Not sure what any of this has to do with my post lol. As far as tolerating, I really dont know. I see plenty of men with overweight wives, just like I see plenty of wives with overweight men, so I can't say if there is any validity to what you are saying.

No one is saying that physical is the only thing that matters, or that someone can't be attracted to someone if they aren't in the best physical shape. However, you will have a much easier time attracting others (or keeping your spouse interested), if you actually take care of your body.


----------



## SunWhiskey

Faithful Wife said:


> Ok, I would be happy to adopt to a new truth such as that men would always take the 7 with the better personality over the 10 with a lesser one.
> 
> But none of you will even *consider* a 5.
> 
> So I'm saying my point still stands.


A 5 would mean looks aren't even a requirement at all.
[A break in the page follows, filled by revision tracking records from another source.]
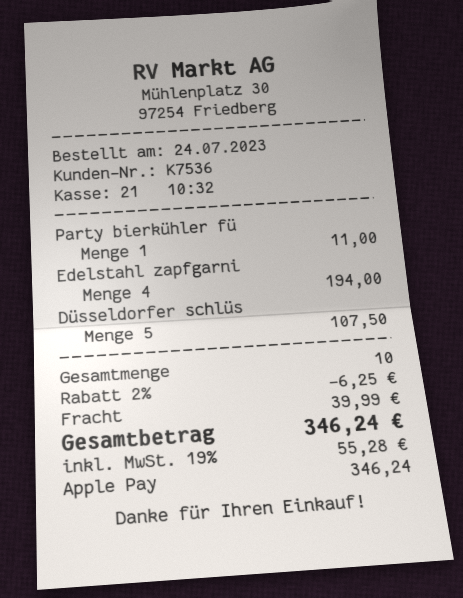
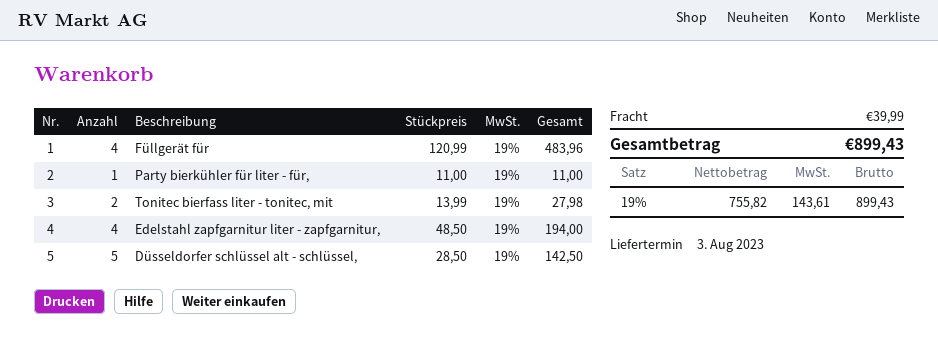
Düsseldorfer schlüs: 5 for 107.50 -> 5 for 142.50
Füllgerät für: none -> 4 for 483.96
Tonitec bierfass liter - tonitec, mit: none -> 2 for 27.98
discount: 2% = 6.25 -> none
tax: 19% = 55.28 -> 19% = 143.61
total: 346.24 -> 899.43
That's just silly. Someone in the 5 range is neutral, not attractive to that guy.


----------



## EllisRedding

dadstartingover said:


> There were two points in my life where I had a happy sex life:
> 
> 1. Early 20's. I worked out religiously.
> 2. Now (mid 40's). I work out religiously.
> 
> I don't think that's any coincidence.
> 
> The "Dad Bod's are hot" thing is a myth meant to stroke the ego of sensitive men, and to keep much-needed providers from getting in shape and straying from their duties. Men just need a little bit of a nudge and they will easily turn into comfortable blobs. Nothing more satiating than to hear, "We like that you're out of shape!"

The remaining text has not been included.